Return only the lines from the top of the data down to the one that holds "[174,1203,234,1219] defining ->", both included, without any pictures.
***
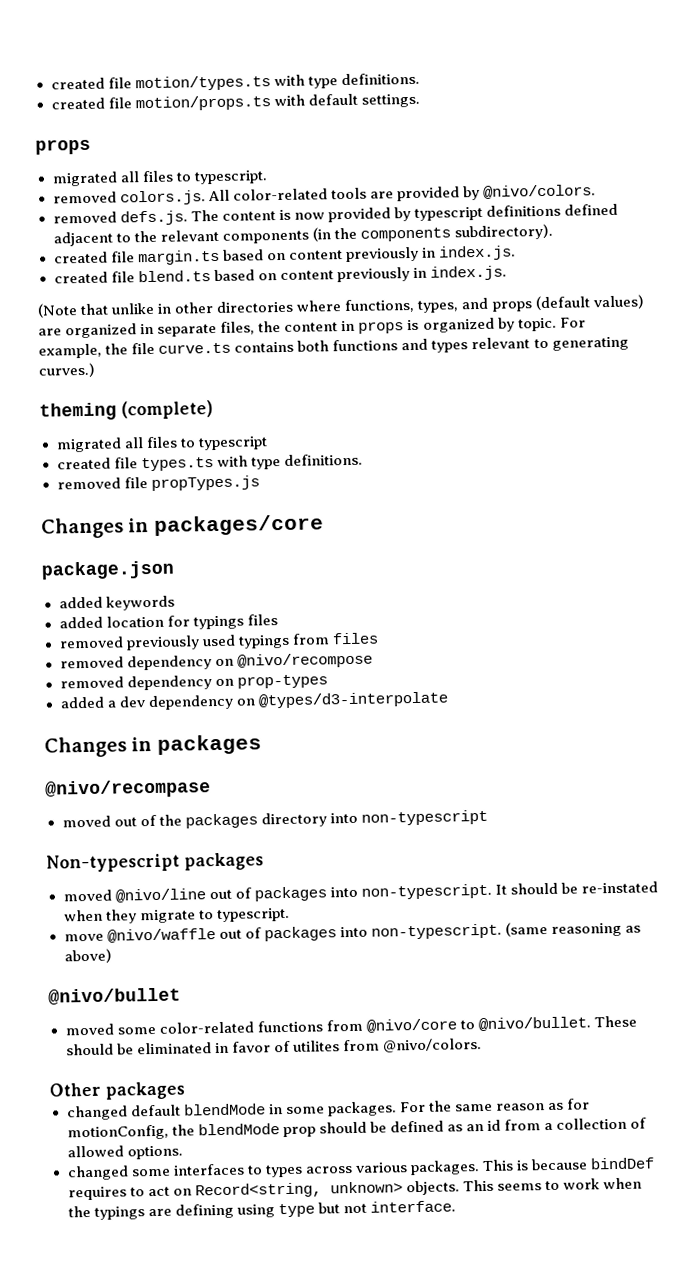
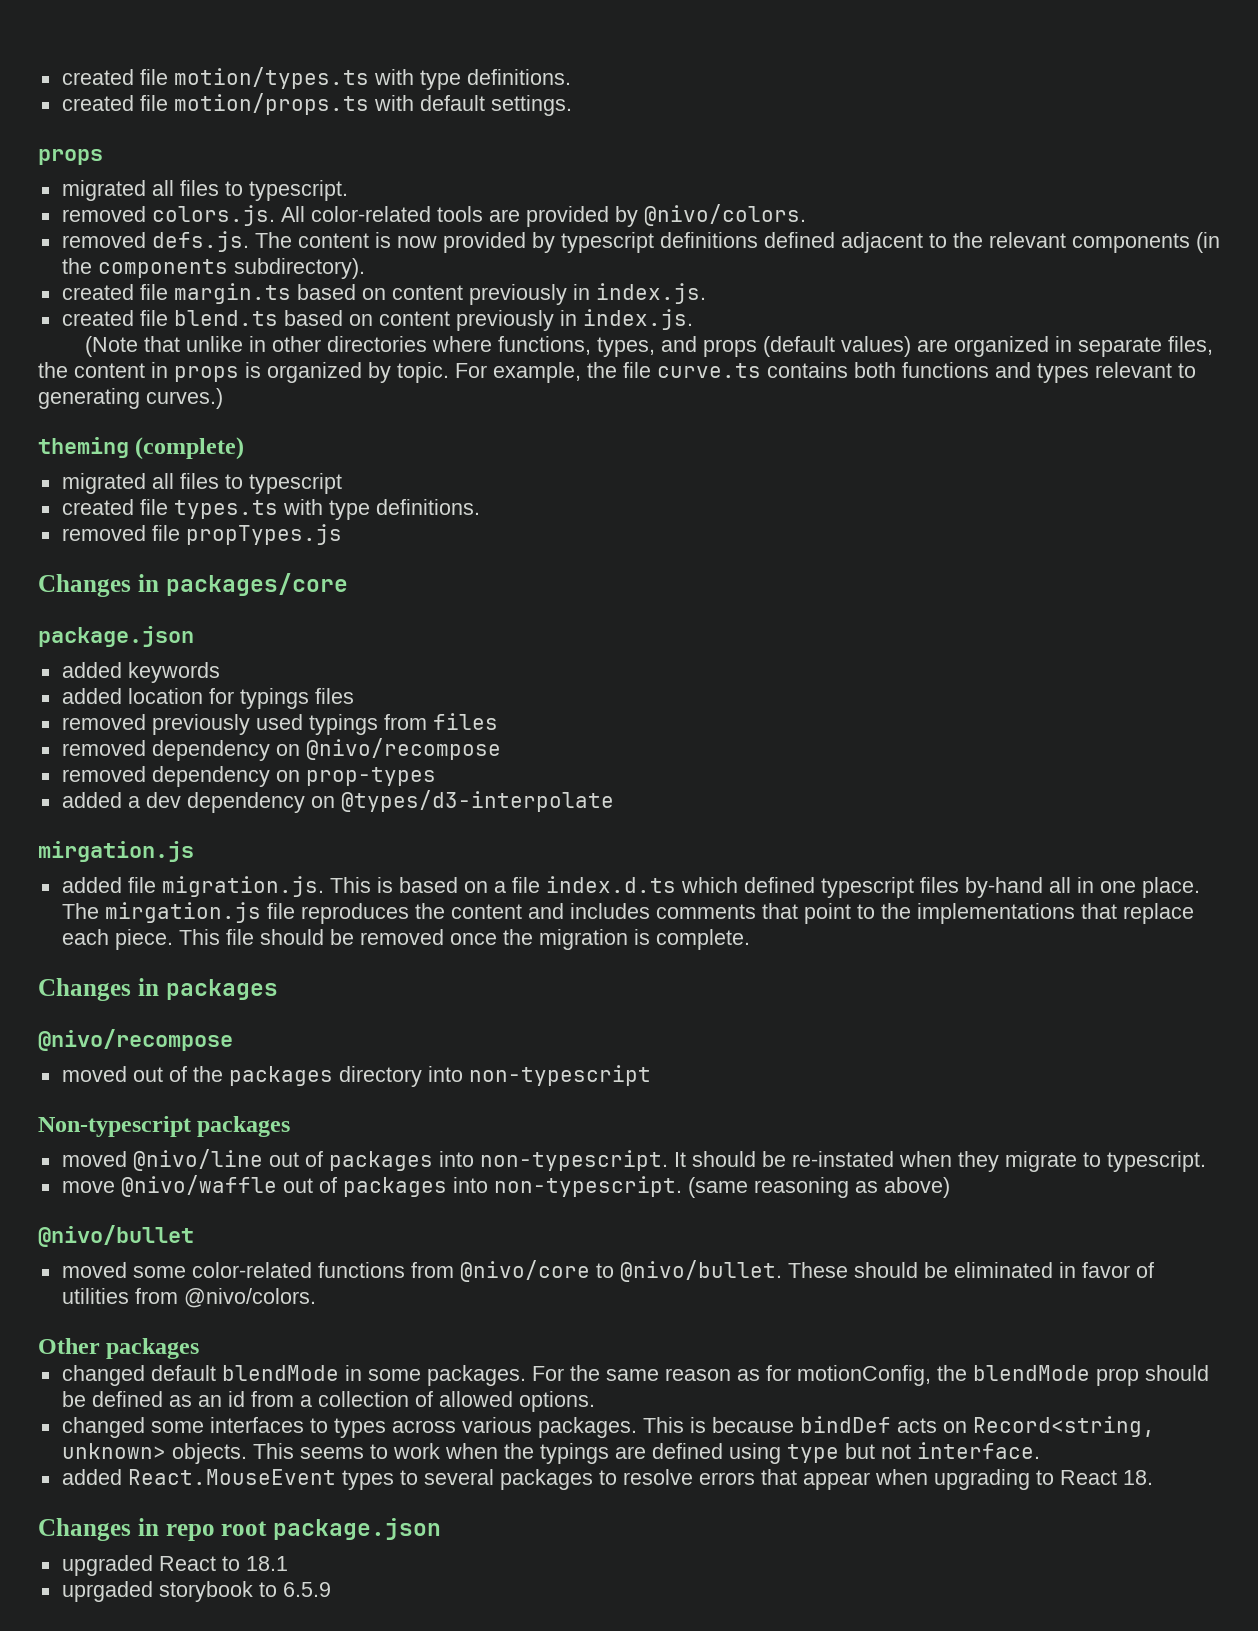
(448, 700) none -> [38,841,194,862] [61,876,1200,898] [61,902,1194,924] [61,929,750,950] // mirgation.js // added file migration.js. This is based on a file index.d.ts which defined typescript files by-hand all in one place. The mirgation.js file reproduces the content and includes comments that point to the implementations that replace each piece. This file should be removed once the migration is complete.
[45,779,211,799] @nivo/recompase -> [38,1029,233,1051] @nivo/recompose
[292,1040,340,1052] utilites -> [61,1288,129,1304] utilities
[67,1186,170,1201] requires to act -> [896,1418,937,1433] acts
[174,1203,234,1219] defining -> [651,1443,723,1459] defined
(456, 1206) none -> [61,1469,1153,1490] [38,1518,441,1541] [61,1555,288,1576] [61,1581,331,1602] // added React.MouseEvent types to several packages to resolve errors that appear when upgrading to React 18. // Changes in repo root package.json // upgraded React to 18.1 // uprgaded storybook to 6.5.9

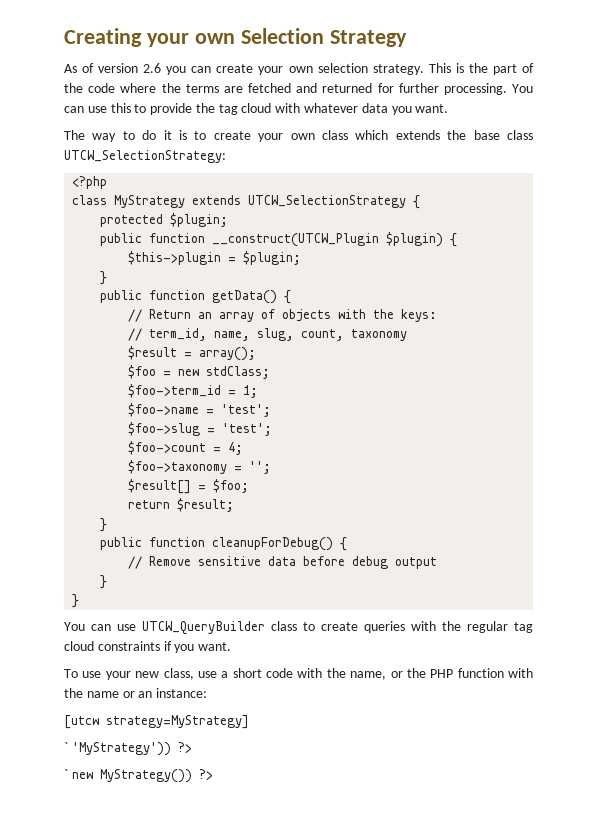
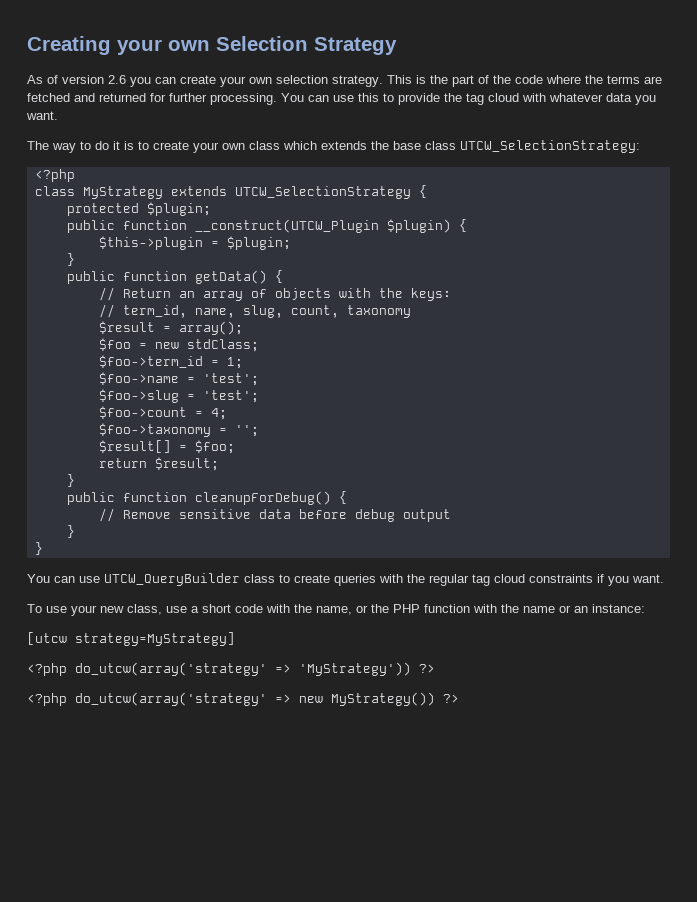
[64,742,68,752] ` -> [27,662,291,676] <?php do_utcw(array('strategy' =>
[64,769,68,779] ` -> [27,692,291,706] <?php do_utcw(array('strategy' =>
***
RESULT FOR THIS EXERCISE:
(448, 700) none -> [38,841,194,862] [61,876,1200,898] [61,902,1194,924] [61,929,750,950] // mirgation.js // added file migration.js. This is based on a file index.d.ts which defined typescript files by-hand all in one place. The mirgation.js file reproduces the content and includes comments that point to the implementations that replace each piece. This file should be removed once the migration is complete.
[45,779,211,799] @nivo/recompase -> [38,1029,233,1051] @nivo/recompose
[292,1040,340,1052] utilites -> [61,1288,129,1304] utilities
[67,1186,170,1201] requires to act -> [896,1418,937,1433] acts
[174,1203,234,1219] defining -> [651,1443,723,1459] defined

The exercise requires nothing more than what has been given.